Somnambulisme magnétique

Lorsqu’en 1784, Amand Marc Jacques de Chastenet, marquis de Puységur (1751-1825), disciple du médecin Franz Anton Mesmer et de ses cures par le magnétisme animal, découvre un état modifié de conscience qu’il appelle « somnambulisme magnétique » (renommé hypnose après 1843), bien des questions se posent alors au monde savant, physiciens, médecins, philosophes et aussi théologiens. Ce somnambulisme artificiel laisse croire à une possible communication avec un au-delà, un monde extraterrestre. Il a ainsi pour conséquence immédiate de permettre à la voyance de renaître 1 et suscite des croyances spiritualistes. Il devient pour des chrétiens en quête de voies mystiques un moyen de communication avec le divin et la multiplication de spiritualismes éclectiques est un des caractères des premières décennies du 19e siècle même si le somnambulisme magnétique n’est pas toujours en jeu. Il l’est dans la renaissance du swedenborgisme : Jacques-François-Étienne Le Boys des Guays (1794-1864) ouvre en 1835 un culte public swedenborgien ; le magnétiseur Alphonse Cahagnet se veut « spiritualiste libre de l’école de Swedenborg et de Saint Martin » 2 et publie avec sa somnambule Adèle Maginot Les Arcanes de la vie future dévoilés 3.

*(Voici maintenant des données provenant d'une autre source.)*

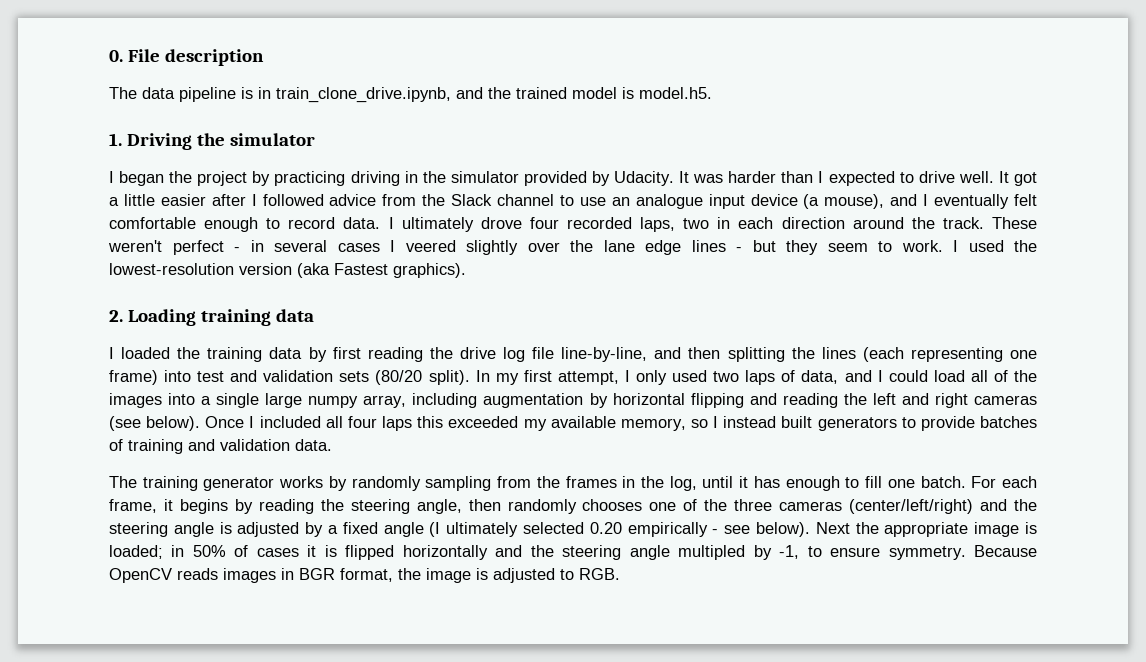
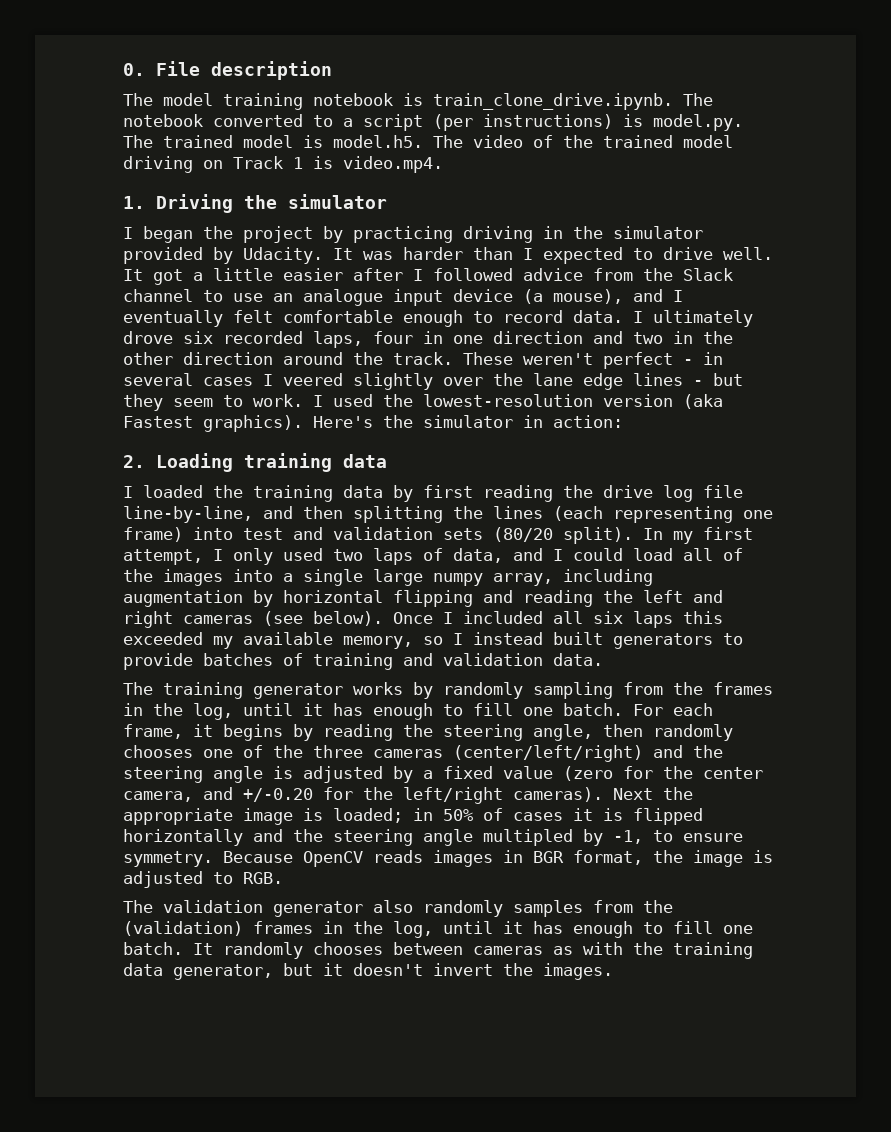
[142,87,712,103] data pipeline is in train_clone_drive.ipynb, and the trained model is model.h5. -> [163,93,713,110] [123,114,743,131] [123,135,733,148] [123,156,443,173] model training notebook is train_clone_drive.ipynb. The notebook converted to a script (per instructions) is model.py. The trained model is model.h5. The video of the trained model driving on Track 1 is video.mp4.
[529,217,559,229] four -> [183,331,213,344] six
[683,217,774,229] two in each -> [373,331,733,344] [123,352,173,365] four in one direction and two in the other
(466, 270) none -> [313,415,623,428] Here's the simulator in action:
[347,416,377,428] four -> [593,611,623,624] six
[383,522,810,537] angle (I ultimately selected 0.20 empirically - see below). -> [503,766,763,781] [123,787,603,804] value (zero for the center camera, and +/-0.20 for the left/right cameras).
(620, 574) none -> [123,900,673,917] [123,921,753,938] [123,942,753,959] [123,963,613,980] // The validation generator also randomly samples from the (validation) frames in the log, until it has enough to fill one batch. It randomly chooses between cameras as with the training data generator, but it doesn't invert the images.

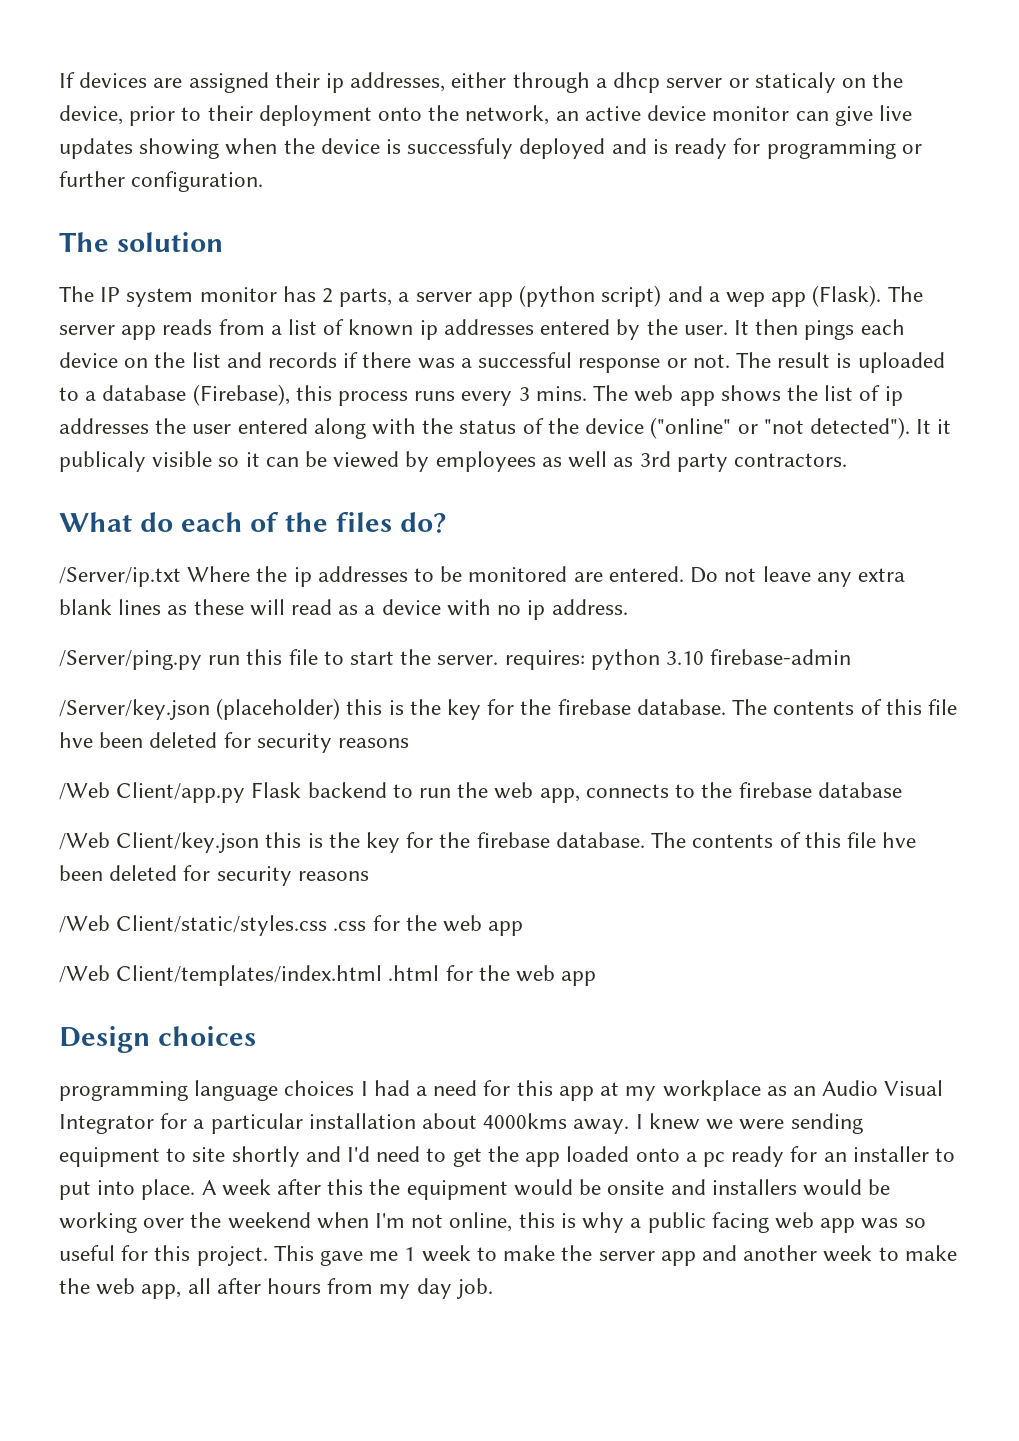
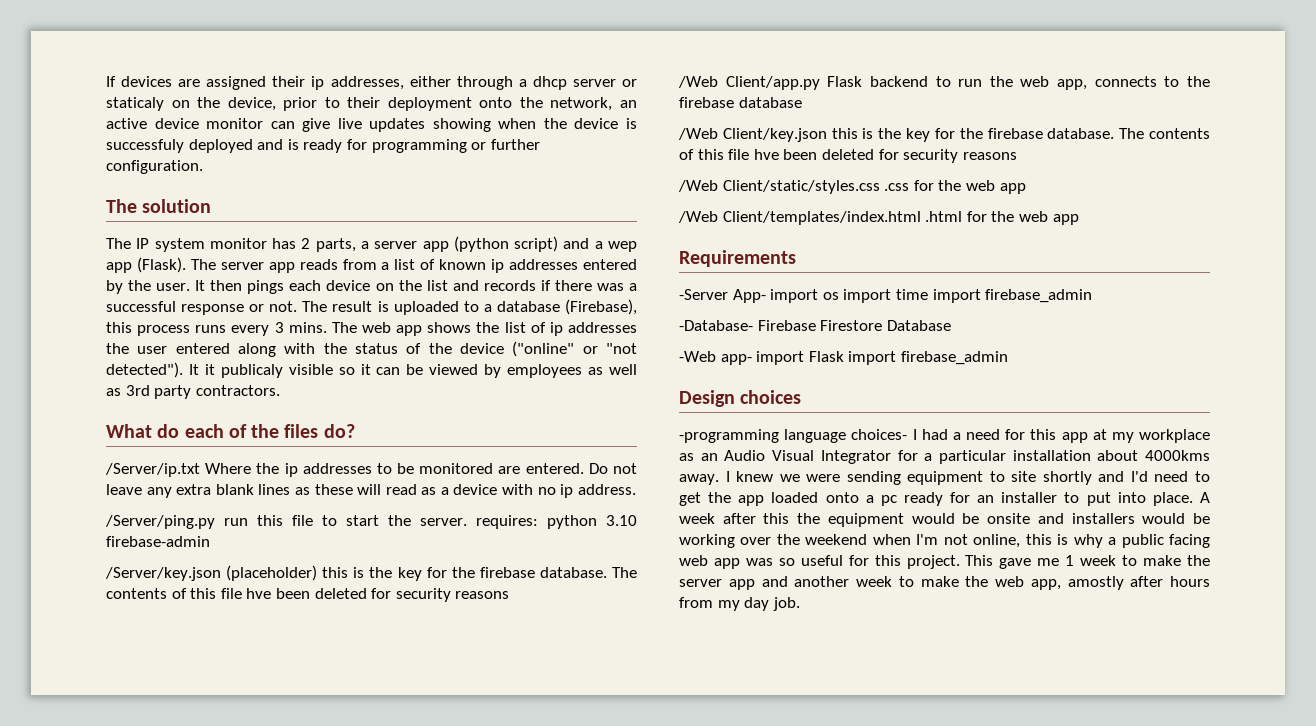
(597, 978) none -> [679,250,796,267] [679,289,1093,303] [679,320,951,331] [679,351,1008,365] // Requirements // -Server App- import os import time import firebase_admin // -Database- Firebase Firestore Database // -Web app- import Flask import firebase_admin
[59,1080,355,1101] programming language choices -> [679,429,908,443] -programming language choices-
[187,1278,211,1294] all -> [1067,576,1124,590] amostly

Par ailleurs, les phénomènes somnambuliques inexpliqués questionnent le monde médical qui ne parvient pas à les expliquer. En France, plusieurs commissions de médecins sont chargées de son observation mais elles exigent d’appliquer les normes de la révolution scientifique d’une stricte répétitivité des expériences, ce qui s’avère impossible avec un « matériel » humain qui se fatigue, échoue et parfois simule… La dernière commission réunie conclut sans nuance en niant l’existence même du somnambulisme magnétique et en octobre 1840, l’Académie royale de médecine se dit lassée de ces questions et annonce qu’elle refusera dorénavant de traiter du magnétisme animal qu’elle compare à la quadrature du cercle. Ailleurs en Europe, surtout dans les territoires germaniques, magnétisme et somnambulisme magnétique restent en usage et en attente d’explications.